Another promising and unexploited target for inhibitor development is the virus-encoded integrase protein. After infection of a sensitive cell, retroviruses synthesize a DNA copy of the viral RNA genome (reverse transcription), and integrate that copy into a chromosome of the host (integration). The integrase protein carries out the initial covalent steps of DNA integration. At present, integrase is the only viral enzyme for which clinically useful inhibitors are not available. There are no known proteins required in human cells that resemble the integrase in function or sequence, raising the hope that selective integrase inhibitors might be relatively nontoxic. Many compounds have been reported that can inhibit integrase protein in vitro, and intense efforts are underway to adapt these inhibitors as clinically useful drugs (for review see ref. 21). In addition, a cellular protein seems to be selectively important in integration, the HMG I protein (22). Efforts are underway to determine whether HMG I or other viral and cellular proteins may also be useful as targets for antiretroviral agents.

AIDS Worldwide

Many HIV-infected people in the developed world can now be treated with therapy likely to improve the length and quality of life, but in the developing world, AIDS continues to spread untreated and unchecked.
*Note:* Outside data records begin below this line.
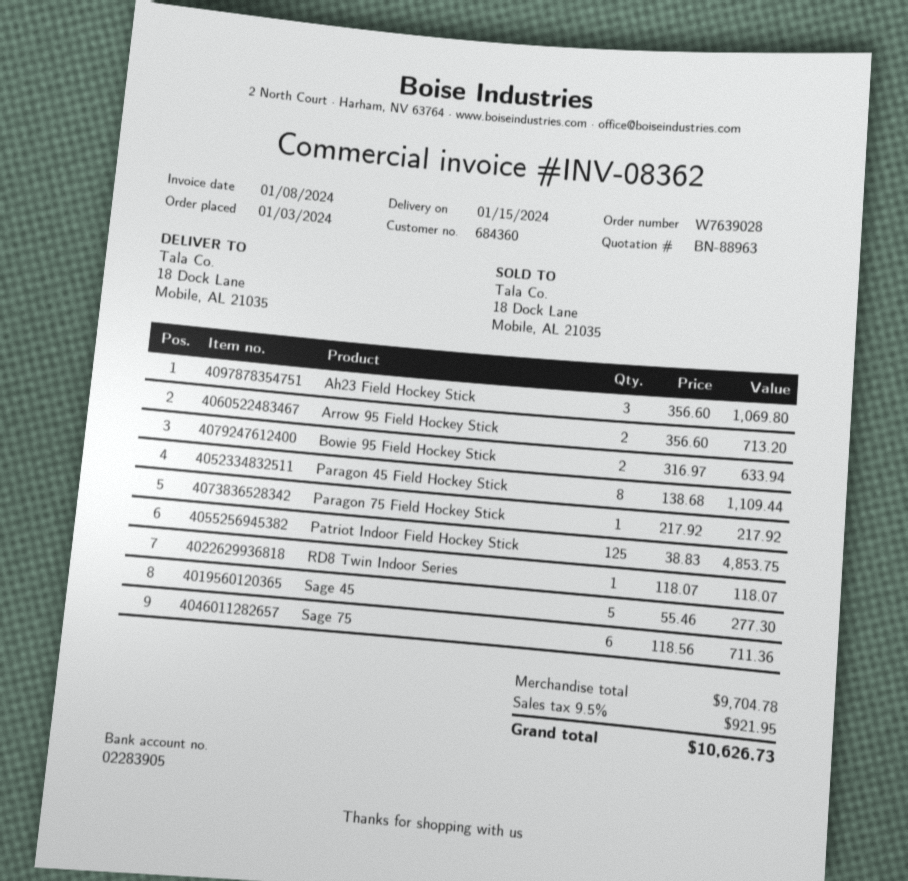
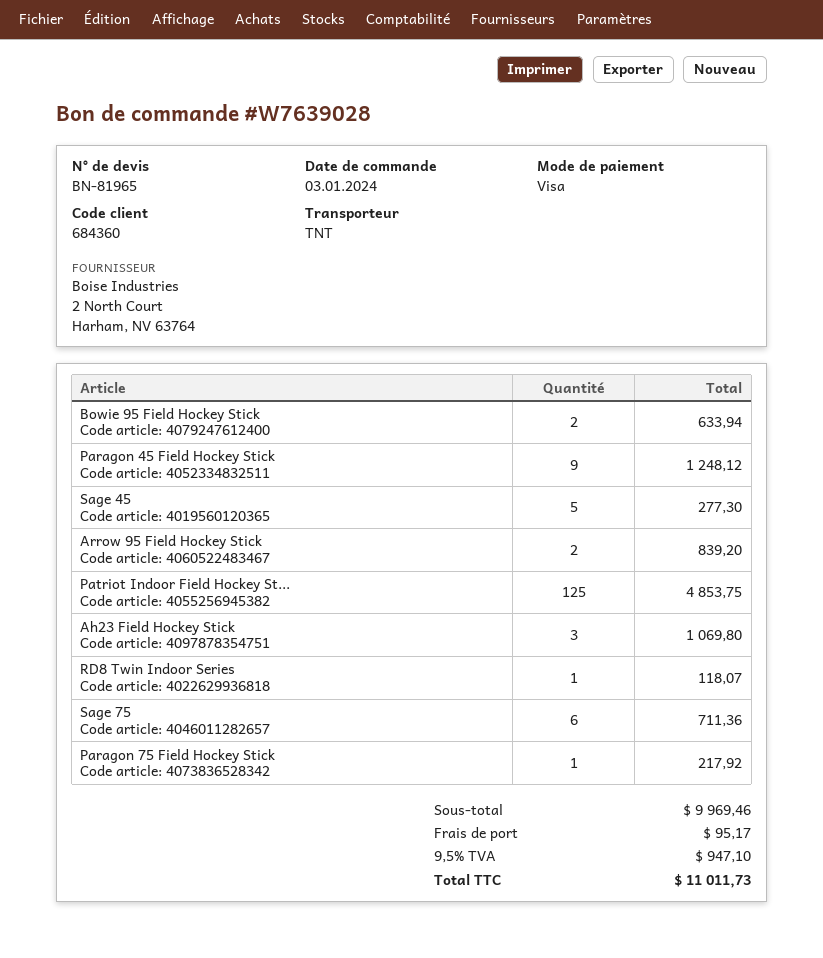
quote number: BN-88963 -> BN-81965
Arrow 95 Field Hockey Stick: 2 for 713.20 -> 2 for 839.20
Paragon 45 Field Hockey Stick: 8 for 1109.44 -> 9 for 1248.12
subtotal: 9704.78 -> 9969.46
shipping: none -> 95.17
tax: 9.5% = 921.95 -> 9.5% = 947.10
total: 10626.73 -> 11011.73

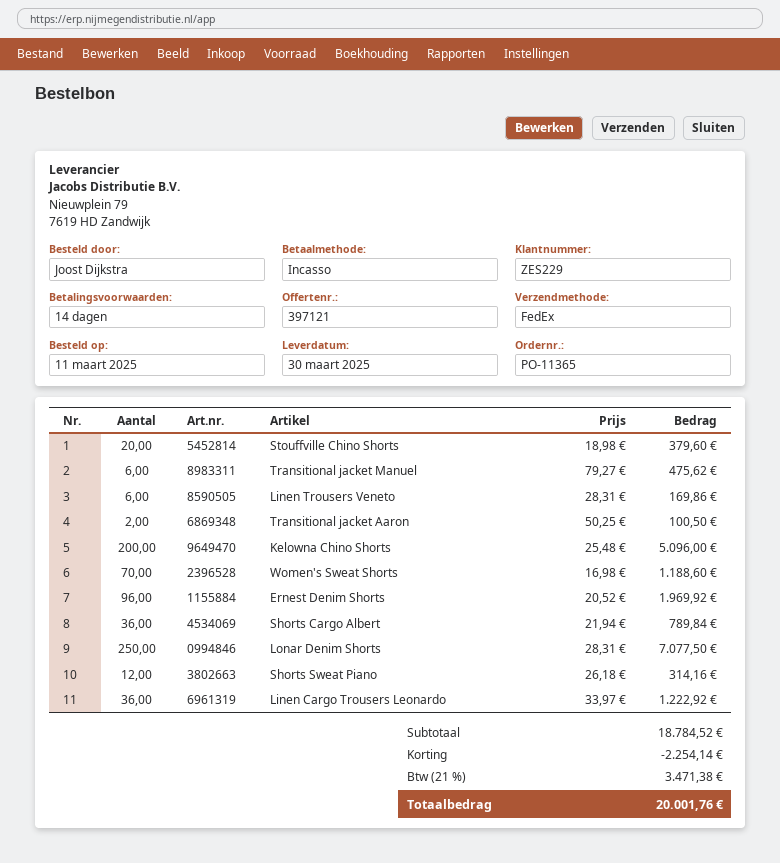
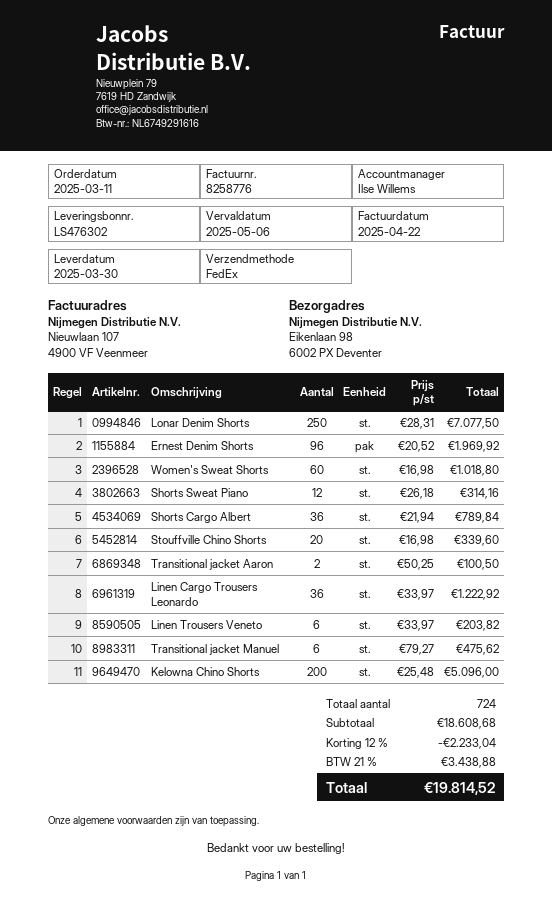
Stouffville Chino Shorts: 20 x 18.98 = 379.60 -> 20 x 16.98 = 339.60
Linen Trousers Veneto: 6 x 28.31 = 169.86 -> 6 x 33.97 = 203.82
Women's Sweat Shorts: 70 x 16.98 = 1188.60 -> 60 x 16.98 = 1018.80
subtotal: 18784.52 -> 18608.68
discount: 2254.14 -> 2233.04
tax: 21% = 3471.38 -> 21% = 3438.88
total: 20001.76 -> 19814.52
The United Nations AIDS program estimates that 20 million people are infected in the sub-Saharan Africa alone. Zimbabwe, Uganda, and Botswana may lose a quarter of their adult populations to AIDS. Worldwide, over 30 million adults may be infected and 2.3 million people are expected to die of AIDS this year.

Reducing the burden of AIDS in the developing world may require a radically different approach, such as use of an anti-HIV vaccine. The obstacles, however, are daunting. Ethical testing of any vaccine will require large experimental and control populations, making trials difficult and expensive. In the United States, a long-term initiative to develop a vaccine has been launched, but this effort will not soon yield a usable vaccine. The AIDS pandemic likely will remain devastating for a long time to come. However, the new developments reviewed here do offer some sound reasons for long-term hope.